We couldn’t agree more with Pariani’s assertions. We built the QIAGEN Clinical Insight (QCI™) Interpret solution to closely follow ACMG guidelines, enabling clinical geneticists to feel confident in their interpretations. We also work to ensure that gaps like the one described by Pariani are increasingly rare by continuously updating our QIAGEN Knowledge Base of manually curated publications. This gives our users the strongest possible foundation for building their analyses and interpretations of clinically relevant variants.

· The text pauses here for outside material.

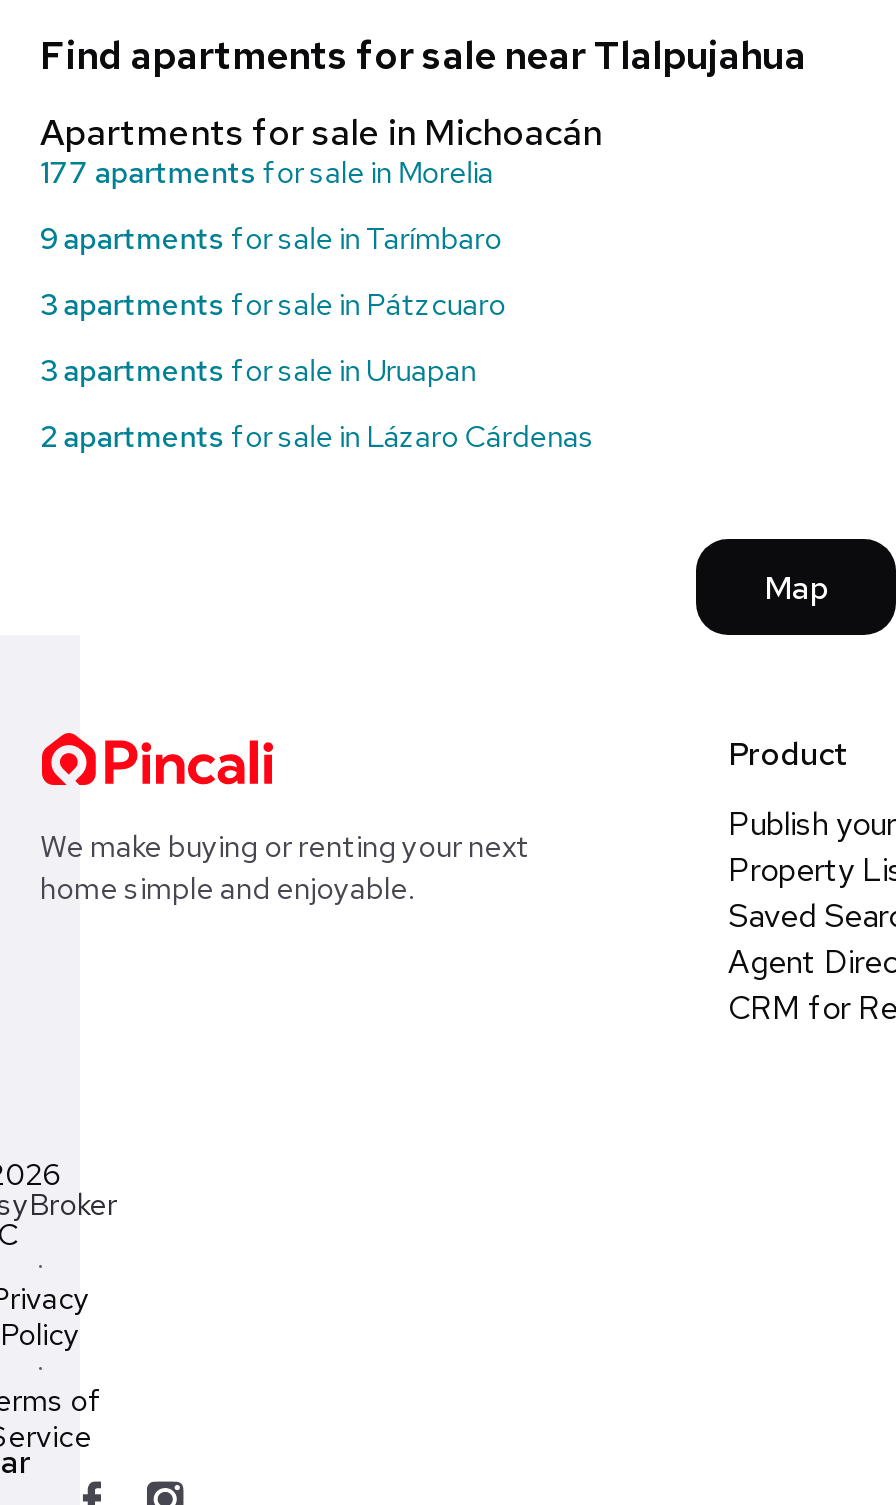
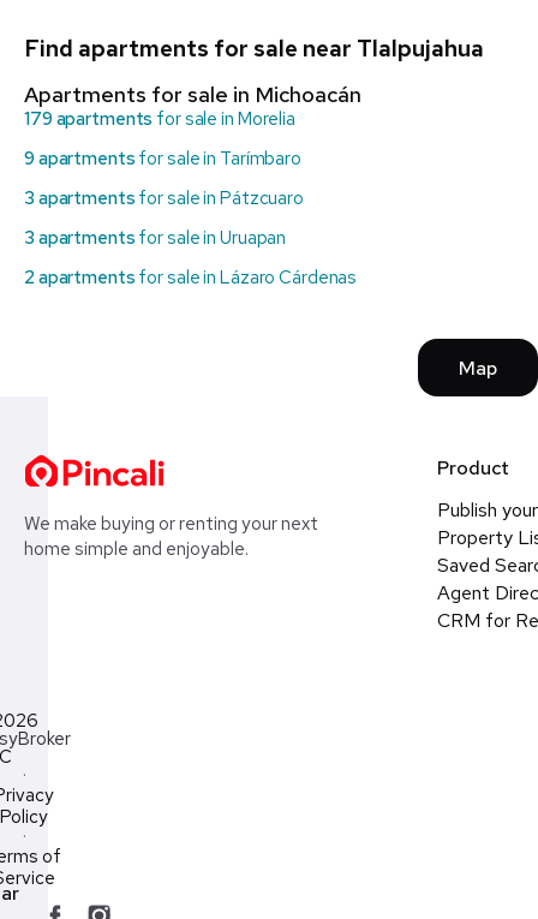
[40,153,494,193] 177 apartments for sale in Morelia -> [24,107,295,131] 179 apartments for sale in Morelia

GenomeWeb also reported on an ACMG presentation by Baylor and Johns Hopkins researchers who reported that the diagnostic yield rate for clinical exome sequencing studies of hereditary disease reached only 25%. To improve this rate, one of the presenters suggested reanalyzing variants with better bioinformatics solutions, and using matchmaking tools to find similar patient cases that might establish a causative candidate variant. ACMG recommends that researchers retain raw genomic data and variant files — especially since new disease genes continue to be discovered at a rapid pace.

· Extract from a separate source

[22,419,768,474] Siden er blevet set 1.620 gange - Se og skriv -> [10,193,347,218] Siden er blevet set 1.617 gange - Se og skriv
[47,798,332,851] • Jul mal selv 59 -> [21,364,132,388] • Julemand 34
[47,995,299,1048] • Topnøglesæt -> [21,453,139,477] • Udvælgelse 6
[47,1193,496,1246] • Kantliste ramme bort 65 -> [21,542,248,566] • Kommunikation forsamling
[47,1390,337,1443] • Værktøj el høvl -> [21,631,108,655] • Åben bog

Improve the case solve rate
In support of solving more of these cases, we offers an Advanced Testing Solution for NGS applications. Biomedical Genomics Workbench and Biomedical Genomics Server Solution enable variant identification and filtering, QC reporting, and result validation/visualization, enabling variant discovery across all samples with a low false positive rate. Ingenuity Variant Analysis combines analytical tools and integrated content to rapidly identify and prioritize variants from human sequencing data. It offers variant interpretation, filtering, and prioritization to generate answers for more cases where routine testing failed. Here’s a little benchmarking data that illustrates how our solution can improve the case solve rate.
It was great to hear these speakers touching on many of the points we advocate on a daily basis. This is an exciting time for genetics and genomics, and we are proud to provide comprehensive solutions that have an impact on how progressive healthcare decisions can be informed and made.